# [Directions for this task]
"solid" is the word to look for; copy each line of the listing where it occurs.

---------- Extracted material ----------

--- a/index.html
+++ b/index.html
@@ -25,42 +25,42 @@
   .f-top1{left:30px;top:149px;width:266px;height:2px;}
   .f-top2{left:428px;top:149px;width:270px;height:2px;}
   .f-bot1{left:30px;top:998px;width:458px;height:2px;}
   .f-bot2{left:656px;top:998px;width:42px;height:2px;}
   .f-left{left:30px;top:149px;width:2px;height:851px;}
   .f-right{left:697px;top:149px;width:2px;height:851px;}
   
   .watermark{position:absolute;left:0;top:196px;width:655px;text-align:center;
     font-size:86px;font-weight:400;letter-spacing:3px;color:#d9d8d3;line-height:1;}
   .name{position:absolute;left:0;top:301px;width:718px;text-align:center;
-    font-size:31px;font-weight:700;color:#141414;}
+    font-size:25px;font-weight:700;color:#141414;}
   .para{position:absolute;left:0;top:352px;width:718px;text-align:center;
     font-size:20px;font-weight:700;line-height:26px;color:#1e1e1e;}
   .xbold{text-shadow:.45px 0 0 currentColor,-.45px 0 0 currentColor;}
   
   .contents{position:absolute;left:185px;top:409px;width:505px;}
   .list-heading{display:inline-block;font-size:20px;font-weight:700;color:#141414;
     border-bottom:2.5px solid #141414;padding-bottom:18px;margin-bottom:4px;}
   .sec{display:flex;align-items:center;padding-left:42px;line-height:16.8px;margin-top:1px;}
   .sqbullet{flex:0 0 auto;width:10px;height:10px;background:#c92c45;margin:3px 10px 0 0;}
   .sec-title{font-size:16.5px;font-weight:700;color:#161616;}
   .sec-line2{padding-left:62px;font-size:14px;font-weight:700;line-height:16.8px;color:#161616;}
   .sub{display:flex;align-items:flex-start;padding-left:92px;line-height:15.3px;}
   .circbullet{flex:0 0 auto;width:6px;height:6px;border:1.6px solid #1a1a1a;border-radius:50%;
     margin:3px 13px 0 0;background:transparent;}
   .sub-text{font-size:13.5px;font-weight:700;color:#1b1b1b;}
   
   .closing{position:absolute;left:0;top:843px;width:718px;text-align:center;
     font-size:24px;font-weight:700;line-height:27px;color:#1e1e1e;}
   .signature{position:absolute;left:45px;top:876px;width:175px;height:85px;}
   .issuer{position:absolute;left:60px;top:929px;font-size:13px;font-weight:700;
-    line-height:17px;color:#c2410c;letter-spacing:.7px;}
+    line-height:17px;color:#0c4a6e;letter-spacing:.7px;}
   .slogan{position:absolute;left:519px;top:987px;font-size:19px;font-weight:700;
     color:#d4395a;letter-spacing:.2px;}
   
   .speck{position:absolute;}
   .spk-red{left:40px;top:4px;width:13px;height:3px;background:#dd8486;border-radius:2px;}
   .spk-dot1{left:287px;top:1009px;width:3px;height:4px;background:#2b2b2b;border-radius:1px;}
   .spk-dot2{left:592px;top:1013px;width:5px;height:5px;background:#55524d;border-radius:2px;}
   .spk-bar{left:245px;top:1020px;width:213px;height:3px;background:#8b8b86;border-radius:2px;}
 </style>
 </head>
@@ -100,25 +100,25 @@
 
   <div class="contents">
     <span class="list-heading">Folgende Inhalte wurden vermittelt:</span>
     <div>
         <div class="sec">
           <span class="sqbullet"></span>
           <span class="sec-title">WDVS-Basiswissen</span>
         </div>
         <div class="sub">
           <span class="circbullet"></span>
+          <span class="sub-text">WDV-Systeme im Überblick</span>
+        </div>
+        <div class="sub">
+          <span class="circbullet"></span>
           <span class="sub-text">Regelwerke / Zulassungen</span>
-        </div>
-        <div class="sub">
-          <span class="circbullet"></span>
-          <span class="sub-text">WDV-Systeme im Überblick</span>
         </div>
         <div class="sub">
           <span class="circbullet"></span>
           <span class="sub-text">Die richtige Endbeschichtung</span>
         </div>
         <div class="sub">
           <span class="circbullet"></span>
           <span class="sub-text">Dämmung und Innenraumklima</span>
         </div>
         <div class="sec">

----------

# [Task answer]
     border-bottom:2.5px solid #141414;padding-bottom:18px;margin-bottom:4px;}
   .circbullet{flex:0 0 auto;width:6px;height:6px;border:1.6px solid #1a1a1a;border-radius:50%;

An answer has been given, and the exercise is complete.